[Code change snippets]

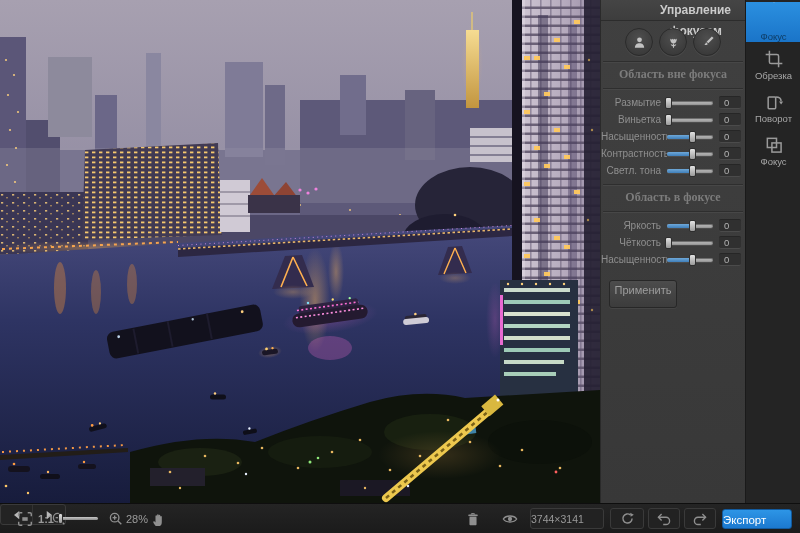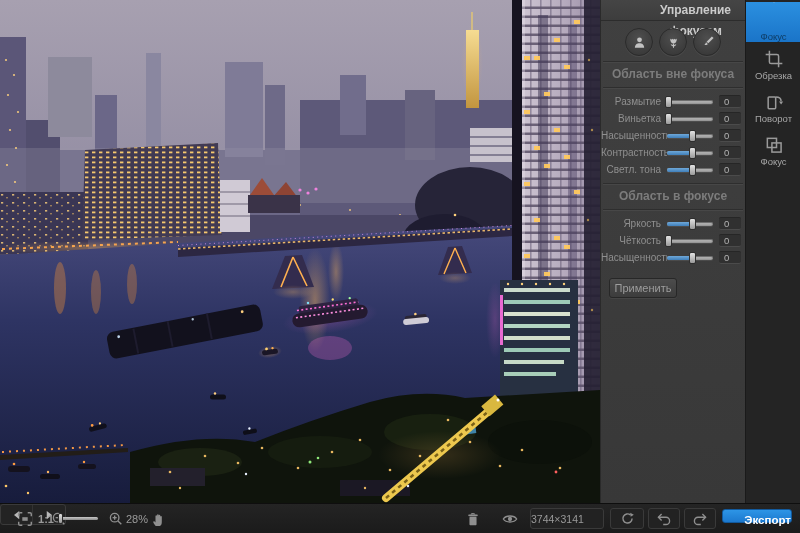--- a/index.html
+++ b/index.html
@@ -23,7 +23,7 @@
     display:flex; align-items:center; justify-content:center; cursor:pointer; }
   .mode-btn svg { width:17px; height:17px; }
   .sec-title { text-align:center; font-size:12px; font-weight:bold; color:#7c7c7c;
-    padding:5px 0 6px; }
+    padding:5px 0 6px;font-family:Liberation Serif, serif; }
   .divider { height:1px; background:#2e2e2e; box-shadow:0 1px 0 #474747; margin:0 2px; }
   .sliders { padding:5px 0 0; }
   .s-row { display:flex; align-items:center; height:17px; padding:0 3px 0 0; }

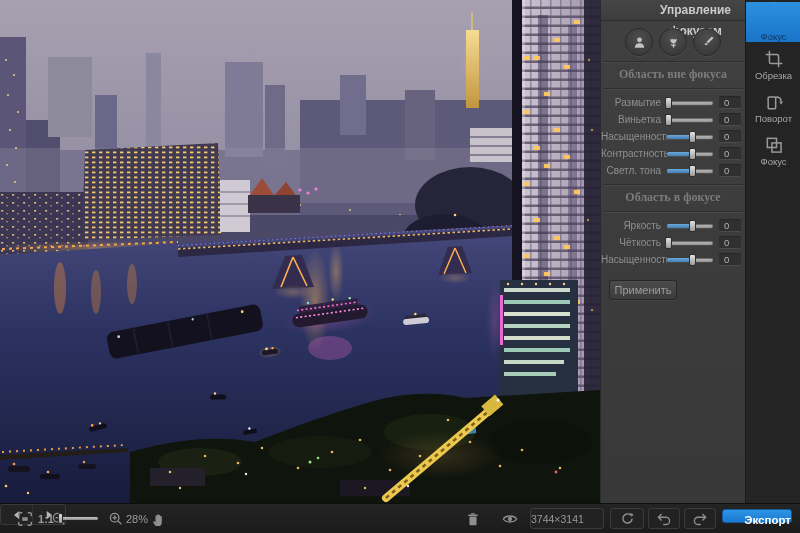--- a/index.html
+++ b/index.html
@@ -38,7 +38,7 @@
   .s-value { width:22px; height:13px; margin-left:6px; background:#303030; border-radius:2px;
     border-top:1px solid #262626; border-bottom:1px solid #4b4b4b;
     font-size:9.5px; color:#b3b3b3; line-height:12px; padding-left:5px; }
-  .apply-btn { margin:12px 8px 0 8px; width:68px; height:20px; border-radius:3px;
+  .apply-btn { margin:12px 8px 0 8px; width:68px; height:28px; border-radius:3px;
     background:linear-gradient(#4c4c4c,#3c3c3c); border:1px solid #272727;
     color:#9d9d9d; font-size:11px; text-align:center; line-height:18px; cursor:pointer;
     box-shadow:0 1px 0 rgba(255,255,255,.05); }

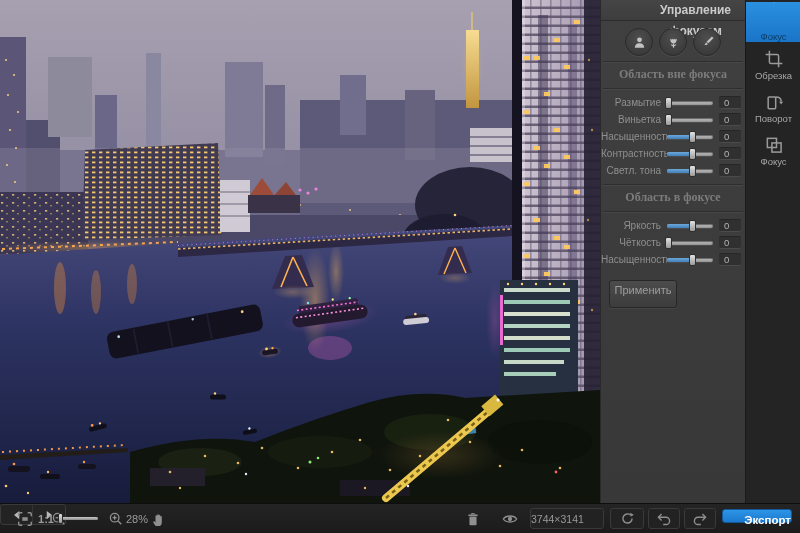--- a/index.html
+++ b/index.html
@@ -66,9 +66,9 @@
   .zoom-handle { position:absolute; left:0px; top:-4px; width:5px; height:11px; border-radius:2px;
     background:linear-gradient(#e0e0e0,#9a9a9a); border:1px solid #2a2a2a; cursor:pointer; }
   .txt { font-size:11px; color:#9a9a9a; }
-  .export-btn { position:absolute; left:722px; top:5px; width:70px; height:14px; border-radius:3px;
+  .export-btn { position:absolute; left:722px; top:5px; width:70px; height:20px; border-radius:3px;
     background:linear-gradient(#2d95e6,#1c79cf); border:1px solid #125a9e;
-    color:#ffffff; font-size:11.5px; text-align:right; line-height:20px; cursor:pointer;font-weight:bold; }
+    color:#ffffff; font-size:11.5px; text-align:left; line-height:20px; cursor:pointer; }
   .sizebox { left:522px; top:4px; width:74px; height:21px; font-size:10.5px; gap:19px; }
   .navgroup { left:283px; top:4px; width:66px; height:21px; border:1px solid #3a3a3a;
     border-radius:3px; background:#232323; display:flex; }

**DIRECTIONS FOR THIS TASK**.
Write out exactly and only the lines that run from the start of the data above through the line containing "font-size:12px; font-weight:bold; color:#7c7c7c;", leaving the pictures out.

**RESPONSE TO THE TASK**.
--- a/index.html
+++ b/index.html
@@ -23,7 +23,7 @@
     display:flex; align-items:center; justify-content:center; cursor:pointer; }
   .mode-btn svg { width:17px; height:17px; }
   .sec-title { text-align:center; font-size:12px; font-weight:bold; color:#7c7c7c;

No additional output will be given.